- **EXERCISE DESCRIPTION**:
Of the entries below, restate word for word only the section that runs from the line with "none -> <div>案例展示</div>" to the line with "background: #14532d ->", counting both ends.
##### EXTRACTED ENTRIES #####
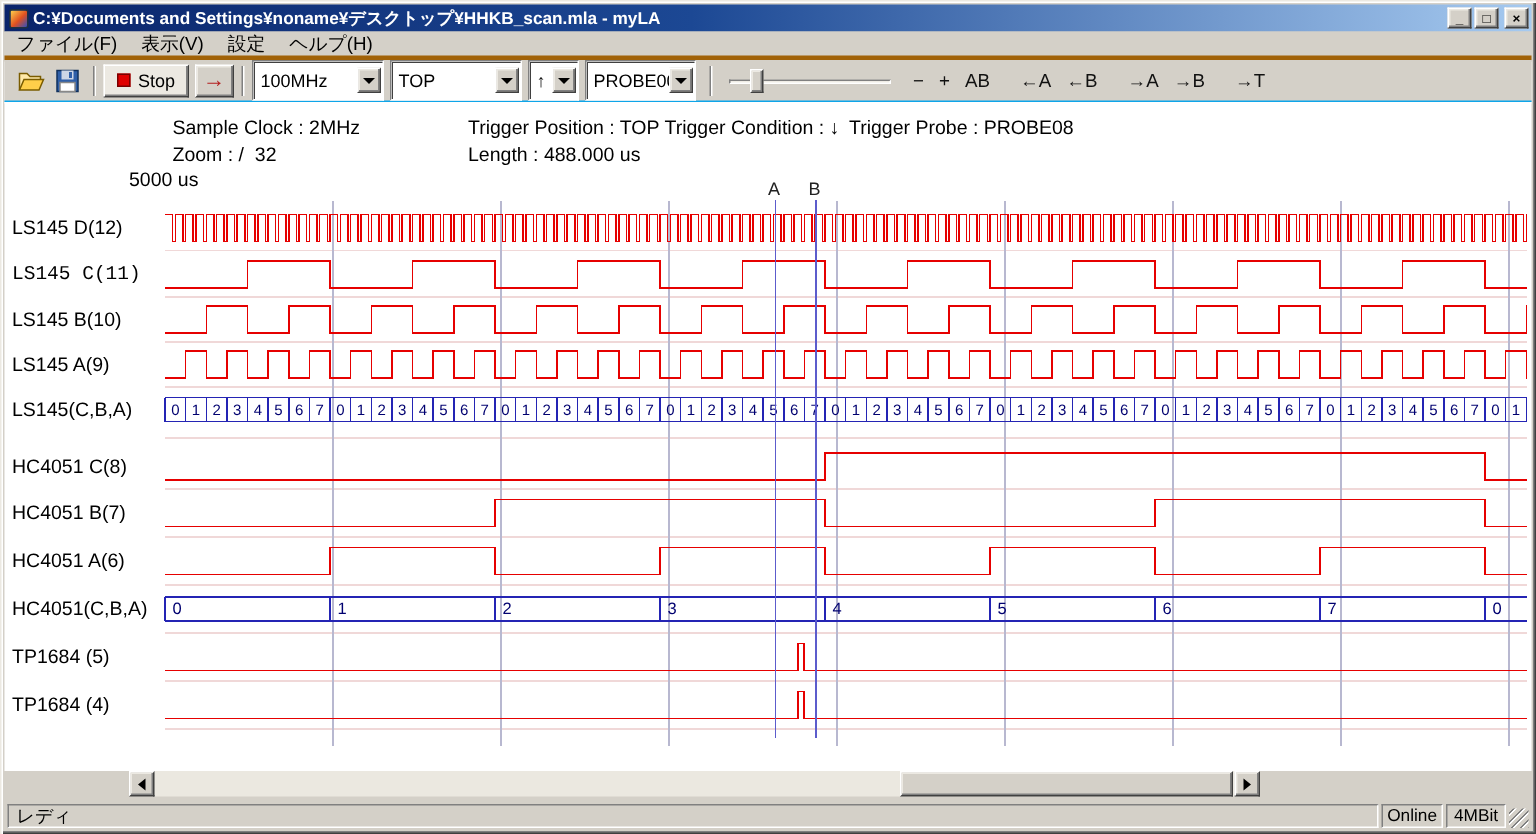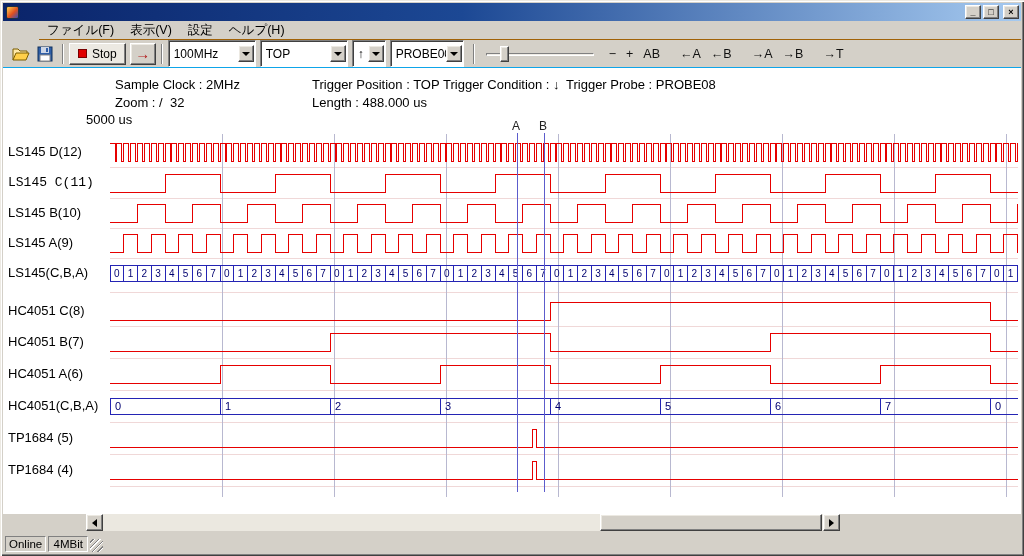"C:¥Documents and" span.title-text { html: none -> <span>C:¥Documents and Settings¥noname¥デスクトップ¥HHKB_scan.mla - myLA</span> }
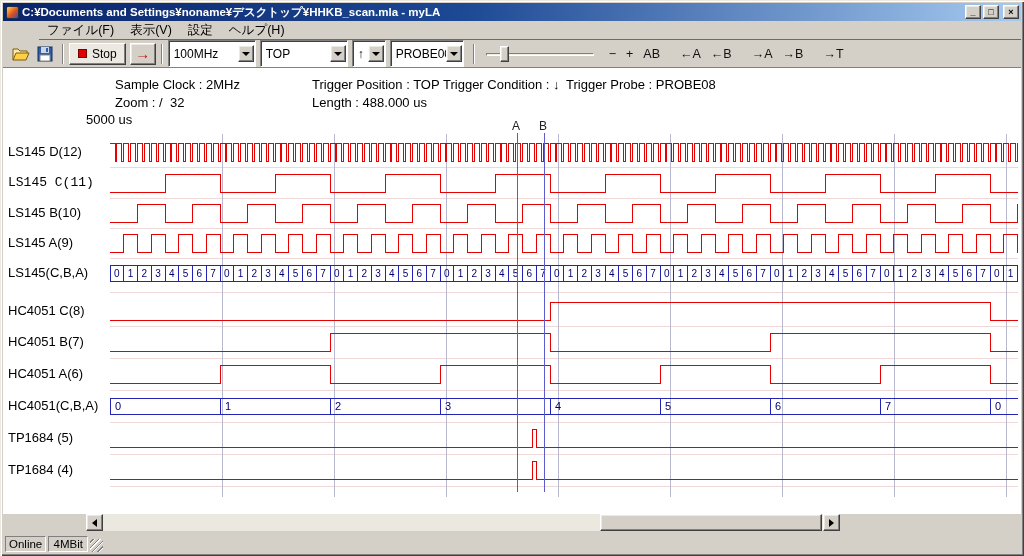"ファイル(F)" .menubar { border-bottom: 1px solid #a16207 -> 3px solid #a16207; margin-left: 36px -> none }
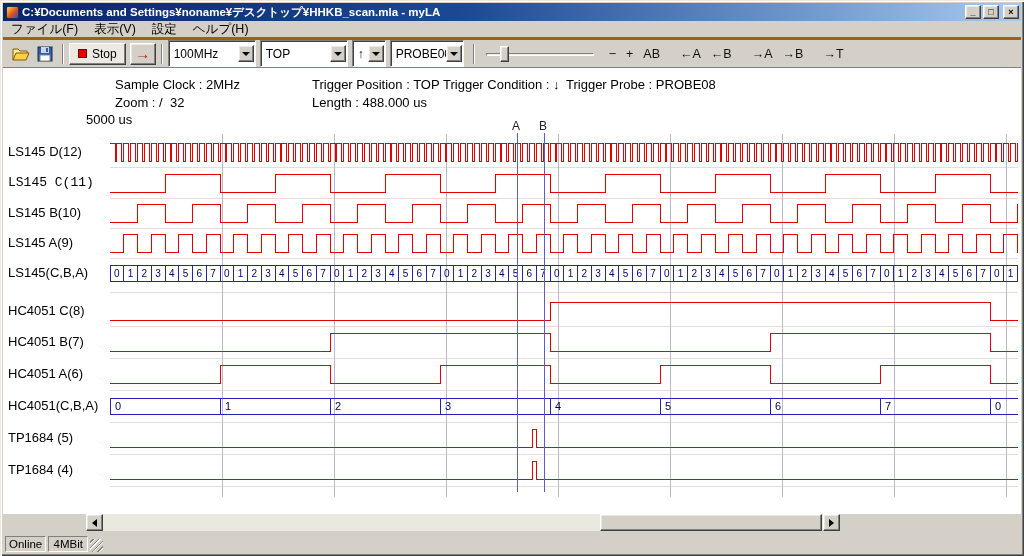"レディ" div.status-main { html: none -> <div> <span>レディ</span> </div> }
#####
##### EXTRACTED ENTRIES #####
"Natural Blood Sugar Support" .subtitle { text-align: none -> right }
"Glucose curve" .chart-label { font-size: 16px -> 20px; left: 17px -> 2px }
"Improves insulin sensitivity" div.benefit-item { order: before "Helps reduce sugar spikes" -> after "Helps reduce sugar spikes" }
#####
##### EXTRACTED ENTRIES #####
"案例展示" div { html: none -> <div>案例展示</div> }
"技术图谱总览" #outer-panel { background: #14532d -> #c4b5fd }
#####
- **ANSWER SPACE**:
"案例展示" div { html: none -> <div>案例展示</div> }
"技术图谱总览" #outer-panel { background: #14532d -> #c4b5fd }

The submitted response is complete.